In comparison, local learning is necessary because a group of individuals may be in pursuit of the same actual local optimum in a unimodal area, where running towards a better solution is reasonably beneficial to one’s own fitness improvement.

As a result, social learning does not work as effectively as people expect in the presence of elite strategy. Since roots implement “the fittest propagate” principle in RGO, temporary global optimum is not worthy for all root apices to follow.

6.2. Self-Similarity

In early years, biologists have already found that root systems have self-similarity and were considered as approximate fractal objects over a finite range of scales [16]. Until now, the architectural characteristic of root systems has been drawing much researchers’ attention [18, 34].

In RGO, it can be seen from formulas  (2) and (3) that when a main root apex has a good fitness value, it will be vigorous for propagation. According to formula (3), along with main roots elongating into the soil, the positions of their newborn daughter root apices comply with the same distribution law at different time points, except that distribution range becomes smaller and smaller. In the meanwhile, newborn roots may become main roots in the next generation and propagate in the same way. With this pattern, approximate fractal architecture with self-similarity characteristics will be shaped.

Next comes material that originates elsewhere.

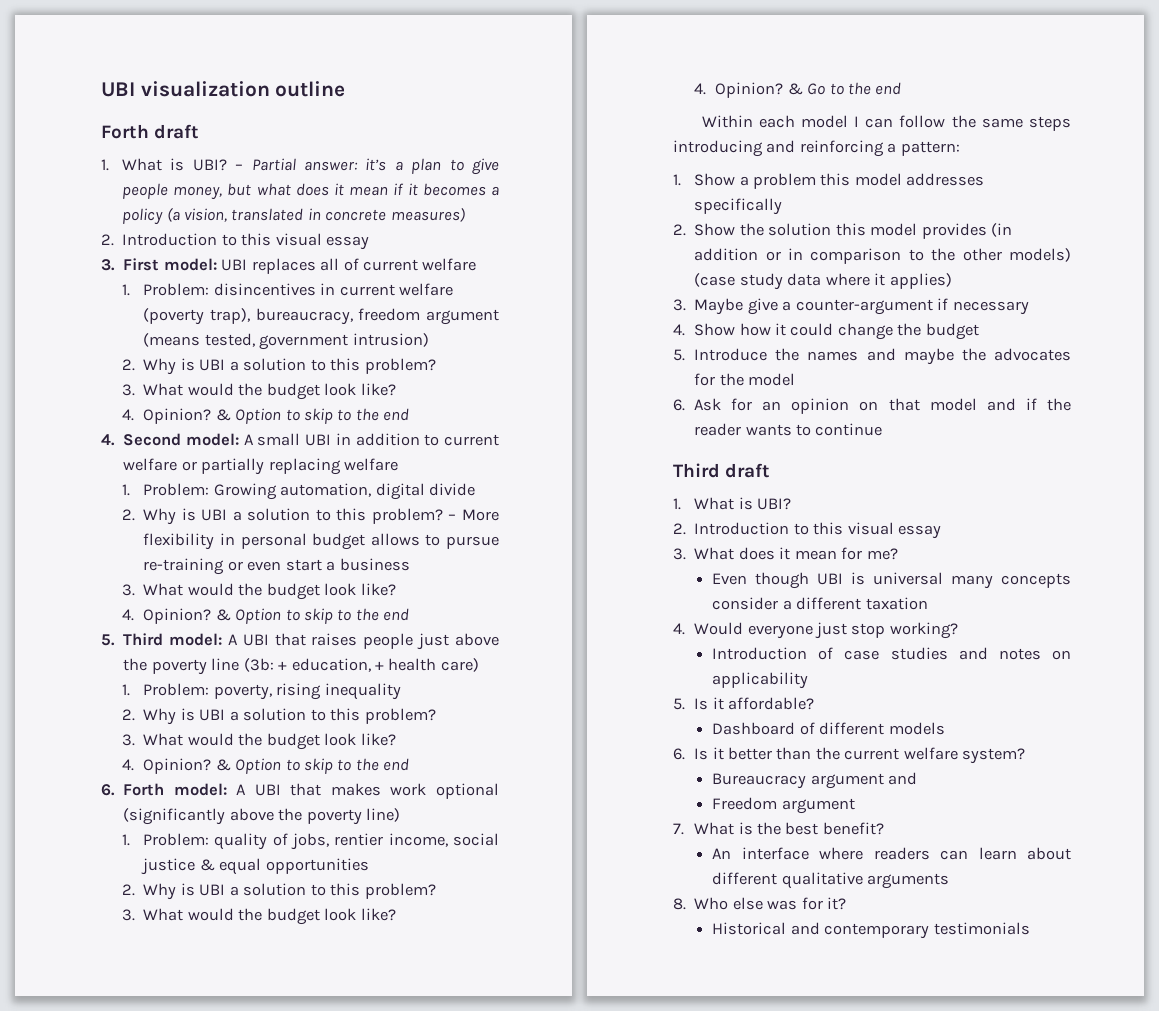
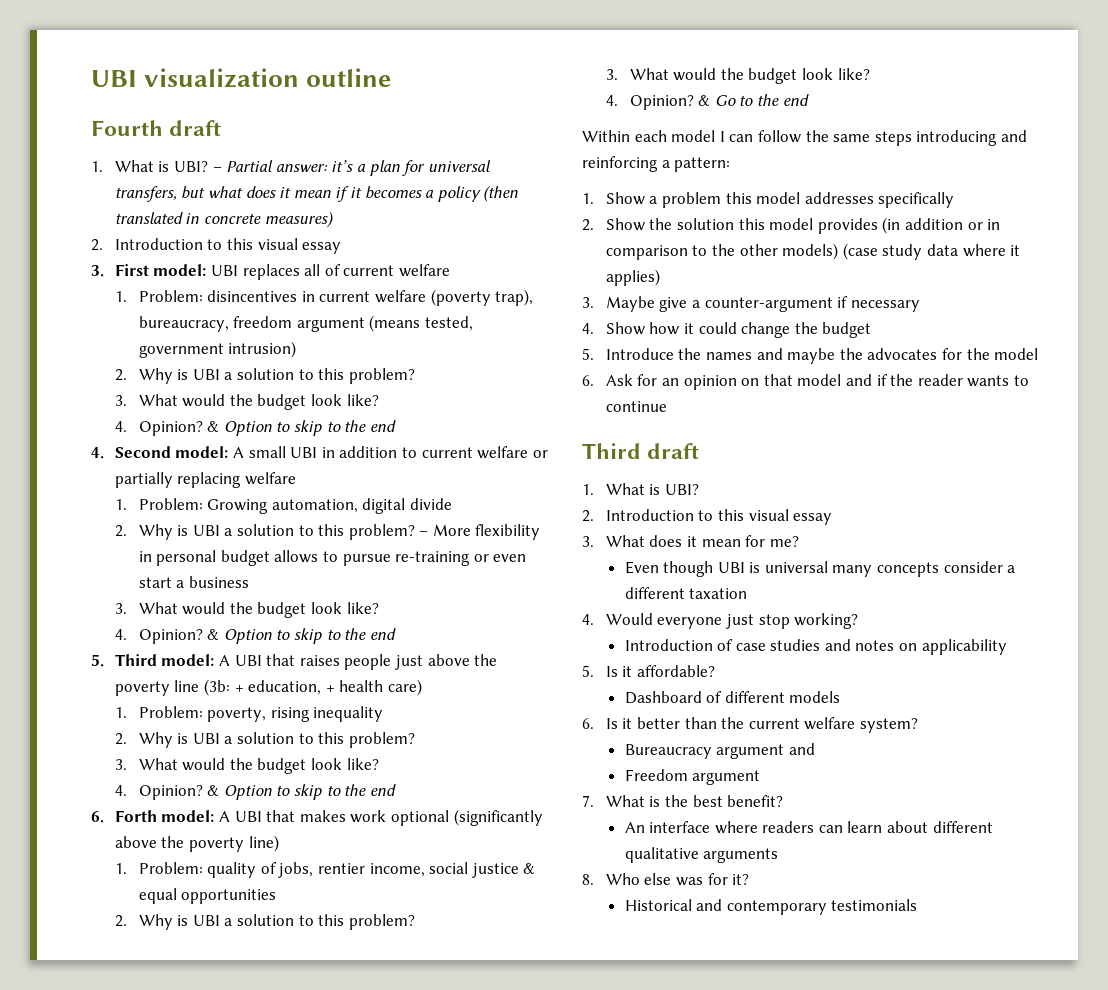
[101,124,149,139] Forth -> [91,120,163,136] Fourth
[449,158,500,175] [122,183,223,200] to give people money, -> [402,160,491,176] [114,186,177,202] for universal transfers,
[166,207,227,222] (a vision, -> [483,185,519,202] (then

As far as optimization is concerned, it can be confirmed that the self-similar propagation is profitable for roots to exploit resource-rich areas rapidly. As a novel search technique, the correlation between self-similar propagation and searching in multimodal continuous space remains to be an interesting problem which will be investigated in the near future work.

7. Conclusions

Based on adaptive growth behaviors of plant roots, root growth optimization algorithm is present in this paper. Twelve benchmark functions, containing eight classical functions and four CEC2005 test functions, were used to test its performance. The results were compared with ABC, CCPSO2, and MDE_pBX. Comparing results show that the performance of RGO outperforms other algorithms on most test functions. RGO has also demonstrated faster convergence speed with acceptable solutions, which helps reduce computing cost, especially time cost. It is very meaningful in dynamic environments with limited computing resources. Moreover, RGO is potentially more powerful than other algorithms on functions with high dimensions.

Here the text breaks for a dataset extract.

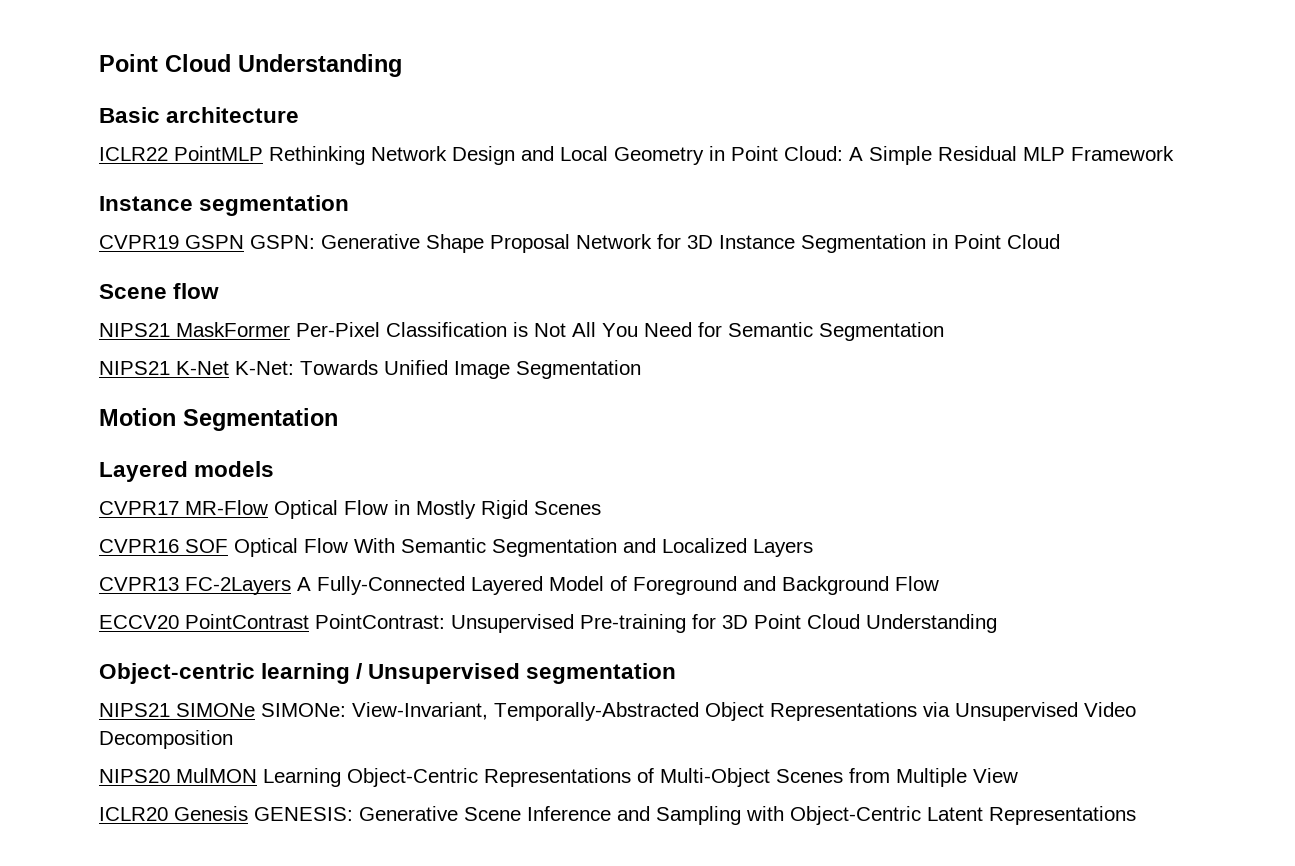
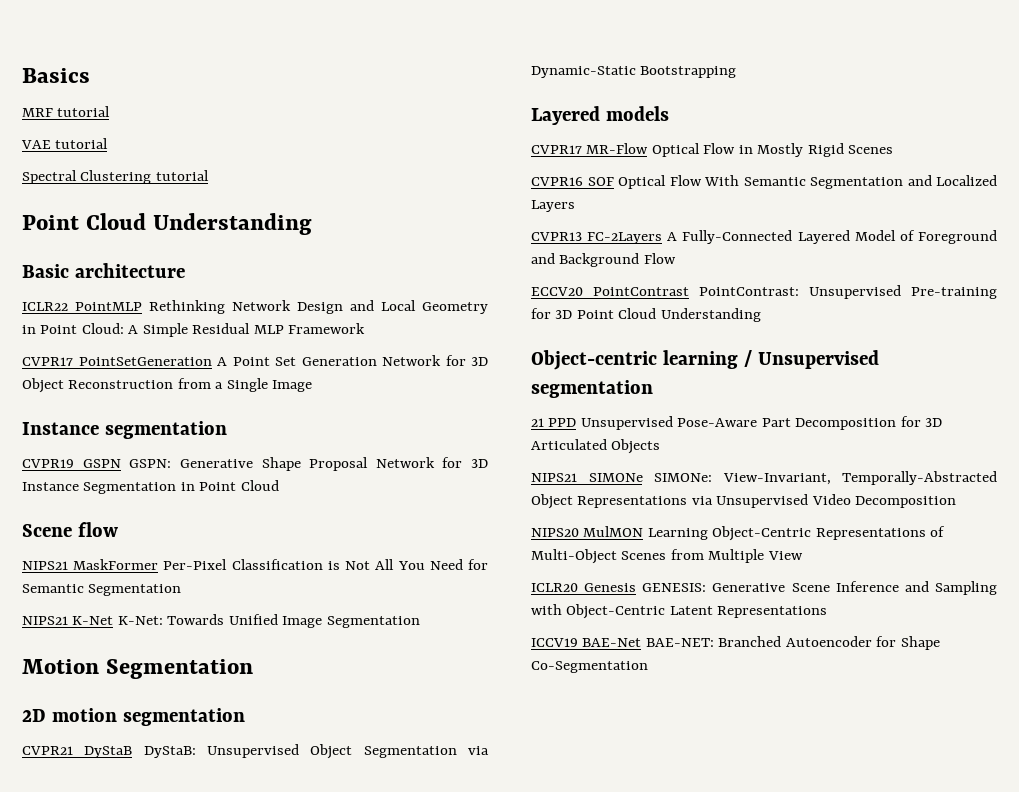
(99, 63) none -> [22,68,90,83] [22,106,111,117] [21,138,109,149] [22,170,209,184] Basics // MRF tutorial // VAE tutorial // Spectral Clustering tutorial //
(1174, 153) none -> [22,355,488,366] [22,378,313,393] // CVPR17 PointSetGeneration A Point Set Generation Network for 3D Object Reconstruction from a Single Image
(338, 419) none -> [22,708,245,726] [22,744,489,759] [531,66,737,78] // 2D motion segmentation // CVPR21 DyStaB DyStaB: Unsupervised Object Segmentation via Dynamic-Static Bootstrapping
(677, 673) none -> [531,416,943,430] [531,439,661,454] // 21 PPD Unsupervised Pose-Aware Part Decomposition for 3D Articulated Objects
(1136, 815) none -> [531,636,940,650] [531,661,648,673] // ICCV19 BAE-Net BAE-NET: Branched Autoencoder for Shape Co-Segmentation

A further extension of the current RGO may result in even more effective optimizing algorithms for solving complex multimodal problems. Future research efforts will be focused on improvements of the algorithm, theoretical analysis on self-similar propagation and optimization, and applications to practical engineering problems.

Conflict of Interests

The authors declare that there is no conflict of interests regarding the publishing of this paper.


This research is partially supported by the open fund of Key Laboratory of Networked Control System, Chinese Academy of Sciences (Grant no. WLHKZ2014004), the National Natural Science Foundation of China (Grants nos. 61202341, 61202495, 71271140, and 71001072), The Hong Kong Scholars Program 2012 (Grant no. G-YZ24), China Postdoctoral Science Foundation (Grants nos. 20100480705 and 2012T50584), and Shenzhen Science and Technology Plan Project (Grant CXZZ20140418182638764).